The mantis’s voice droned on and on, just one tone of deep unhappiness and weariness. Jeanette felt sorry for her, especially since she was the heir apparent of the bug kingdom inhabiting what once was Haven--but days of this was really wearing down her sympathy. But she was looking for clues, and she was forcing herself to imagine herself being in that awful place. Still--go out and climb a tree or something! Jeez!

She had discovered that the jewel did seem to obey universal laws--slide up for more volume, down for less, Right (her right, wearing the necklace) for fast forward, and her left for reverse. She resisted the temptation of the fast forward, but had played with the volume so that the mantis’s whining (there, she said it) didn’t grate so much.

But as had often happen, with the volume too low, she tended to drift off to sleep. So it was today--but today there was a difference. She was in a state where she was almost asleep and almost dreaming, and the mantis’s voice was mumbling on and on--but now there was another voice, high and beautiful, faint behind it.
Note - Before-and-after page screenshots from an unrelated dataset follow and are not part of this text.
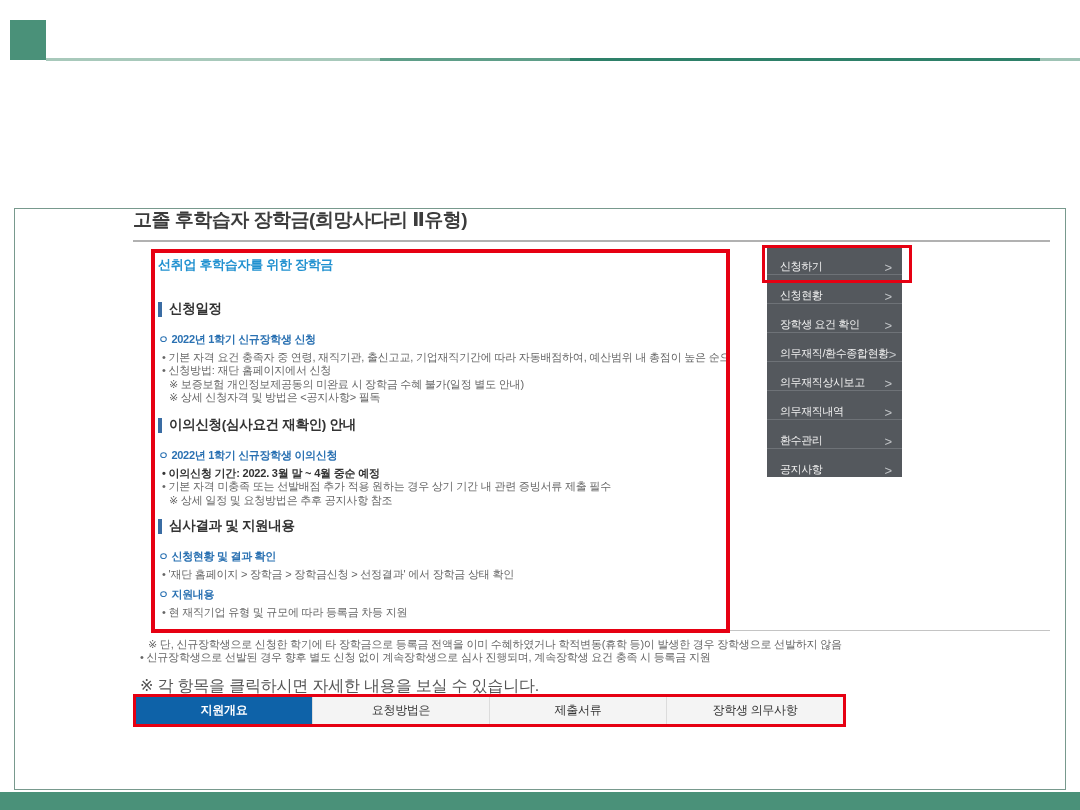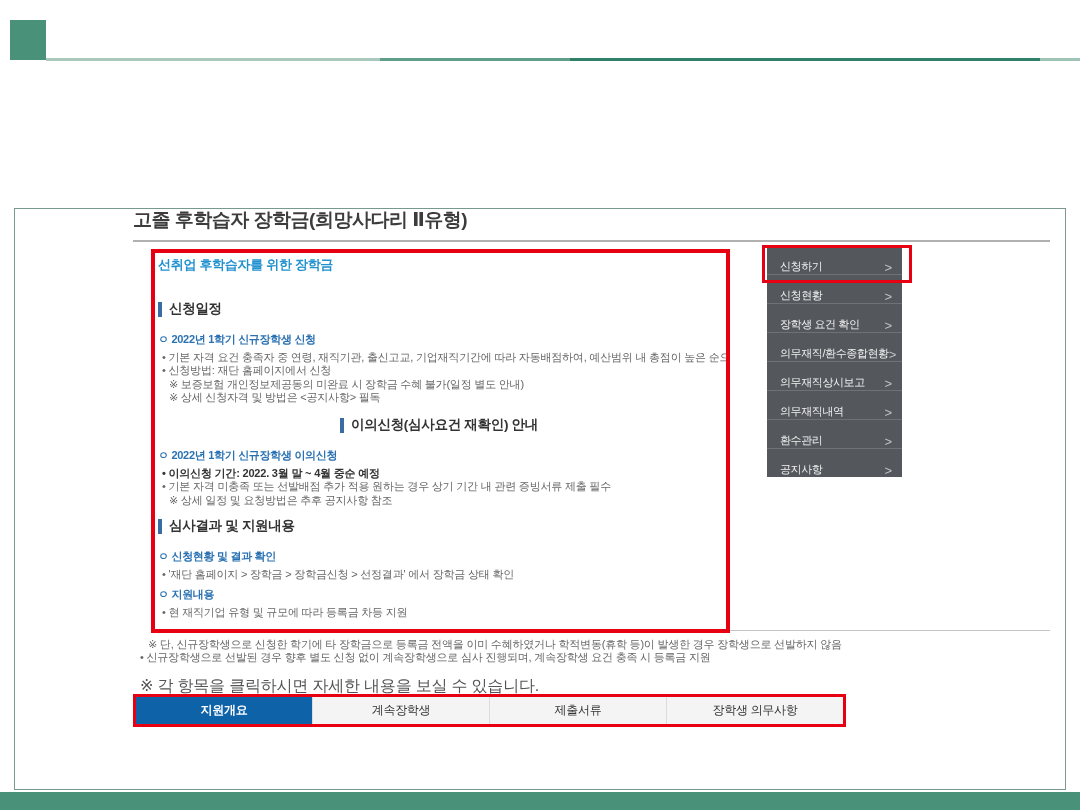--- a/index.html
+++ b/index.html
@@ -35,7 +35,7 @@
   .ln{font-size:11px;color:#666;line-height:13.3px;white-space:nowrap;padding-left:4px;letter-spacing:-0.2px;}
   .ln.strong{color:#333;font-weight:bold;}
   .ln.note{padding-left:11px;}
-  .sec-m1{margin-top:12px;justify-content:center;}
+  .sec-m1{margin-top:12px;}
   .sec-m2{margin-top:10px;}
   .sub-tight{margin-top:6px;}
 

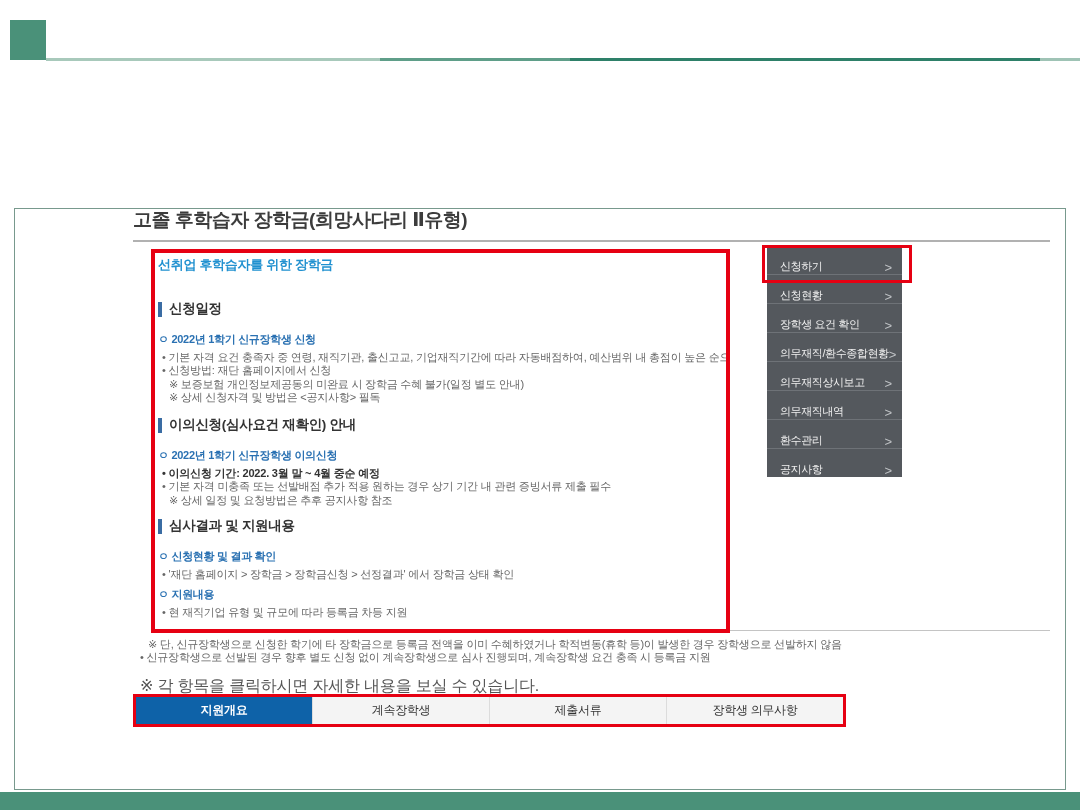--- a/index.html
+++ b/index.html
@@ -128,7 +128,7 @@
 
 <div class="abs tabbar">
   <div class="tab active">지원개요</div>
-  <div class="tab">계속장학생</div>
+  <div class="tab">요청방법은</div>
   <div class="tab">제출서류</div>
   <div class="tab">장학생 의무사항</div>
 </div>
Now that’s what I want to hear, she told herself in the dream, and listened to it talking about wonderful things--

--and she drifted up into a level just before waking, and that faint distant voice was real. It seemed like she was hearing it from behind a wall, or maybe more than one--and only behind the picket fence of the mantis’s whining. She was fully awake, and straining to hear.

There was noting intuitive about how to turn one voice up and the other down with a plain smooth jewel, so she found herself just holding two, then three fingers, and wishing hard. She had just learned that wishing was a real thing hadn’t she? She tried to focus on that lovely voice…

She gradually found that the voices had switched for her, with the mantis in the background and the voice (it was like a flute, or maybe--what was it called?--An oboe) up front.

She leaned back in pleasure, for this voice talked about breezes and clouds and looking up the names of flowers, and the shapes that ice made when it melted. And it never lost a note of joy--certainly by comparison.

Then she started hearing other things, though not as delighted, still with indulgence--mercy maybe. Jeanette would much rather hear her talk about the first stuff, but there might actually be clues in it.

After what might have been a few hours or perhaps most of the day, she heard something, that, being the child of her technology that she was, she wished she could tag or bookmark. As it was, she rewound a couple of times.

“The most difficult part of treating those who come in for healing is pressing down the center button. It shows the greatest evil the person had witnessed. By Havenlight, some of them are just impossibly bad! I want to run away, even though that’s the whole point of my task. Worse still, I think, is that they think that’s just the way things are, that that’s normal everywhere. That’s the part that drains me. Even the weariness of the next part--holding down the next jewel to heal that evil--even losing all that energy isn’t as bad as that one vision. Still, it makes Haven’s existence make sense.”

She practically memorized the whole section. While the mantis was, in a way, a princess, and she had fastened on that, the earlier owner of the jewelry may have been nothing more than--a nurse. And while she had built something out of the concept of the melancholy princess and started taking on that idea--a nurse in that brighter world was much more who she was. Much more.

But in the clue department, she now knew (maybe) what another of the jewels did! Healing! Taking time and energy, but healing! That was a real piece of information!

Without intending to consciously, she moved her fingers over to the center jewel.

Her heart stopped as she saw, real as it had been, Kelly being cut in half by the beam from the Theravader ship. Right there in the room.

All her composure, all her well-being, all her everything fell apart.

She couldn’t call for her father. She moved her fingers towards the next jewel and pressed it, which at least made the boy gushing blood all over the floor vanish, but that wasn’t enough.

When her attendants looked in on her later, she found that she had fallen into a coma, and the alarm was sounded.